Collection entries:
::::::::::

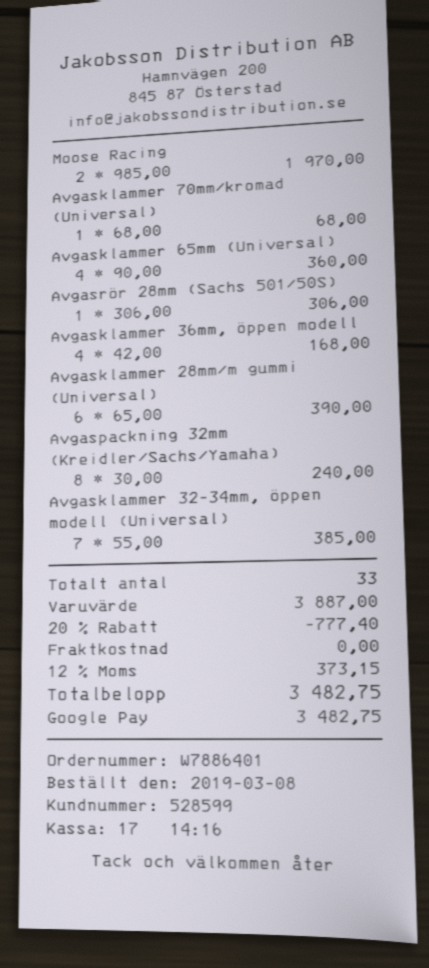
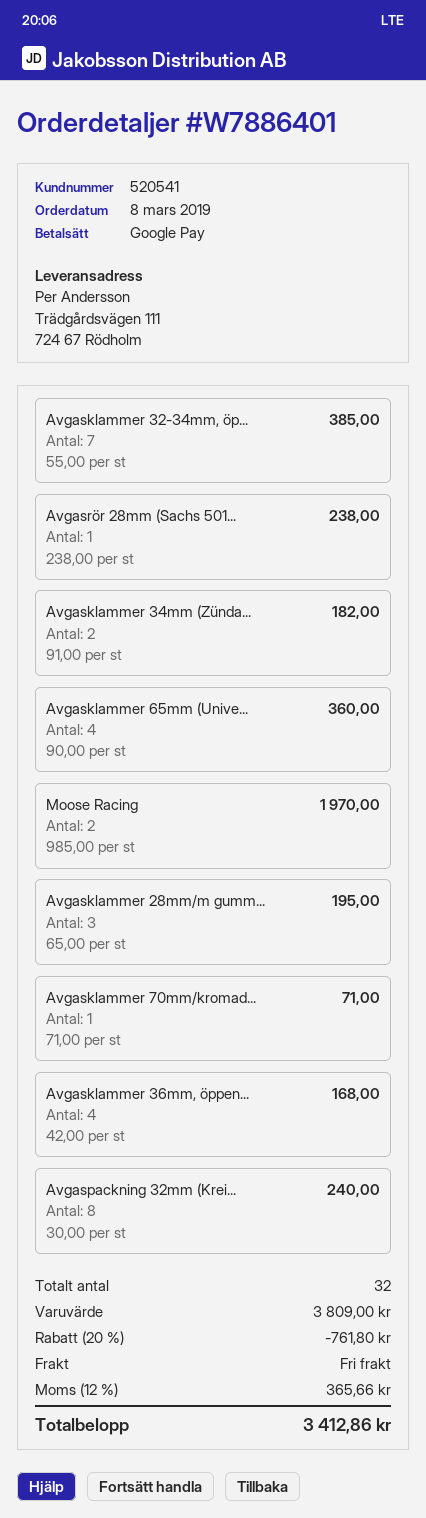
customer number: 528599 -> 520541
Avgasklammer 70mm/kromad (Universal): 1 x 68.00 = 68.00 -> 1 x 71.00 = 71.00
Avgasrör 28mm (Sachs 501/50S): 1 x 306.00 = 306.00 -> 1 x 238.00 = 238.00
Avgasklammer 28mm/m gummi (Universal): 6 x 65.00 = 390.00 -> 3 x 65.00 = 195.00
Avgasklammer 34mm (Zünda...: none -> 2 x 91.00 = 182.00
total quantity: 33 -> 32
subtotal: 3887.00 -> 3809.00
discount: 20% = 777.40 -> 20% = 761.80
tax: 12% = 373.15 -> 12% = 365.66
total: 3482.75 -> 3412.86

::::::::::

▶ **Task item**:
Excluding the images, return each record above precisely as written.

▶ **Answer to this problem**:
customer number: 528599 -> 520541
Avgasklammer 70mm/kromad (Universal): 1 x 68.00 = 68.00 -> 1 x 71.00 = 71.00
Avgasrör 28mm (Sachs 501/50S): 1 x 306.00 = 306.00 -> 1 x 238.00 = 238.00
Avgasklammer 28mm/m gummi (Universal): 6 x 65.00 = 390.00 -> 3 x 65.00 = 195.00
Avgasklammer 34mm (Zünda...: none -> 2 x 91.00 = 182.00
total quantity: 33 -> 32
subtotal: 3887.00 -> 3809.00
discount: 20% = 777.40 -> 20% = 761.80
tax: 12% = 373.15 -> 12% = 365.66
total: 3482.75 -> 3412.86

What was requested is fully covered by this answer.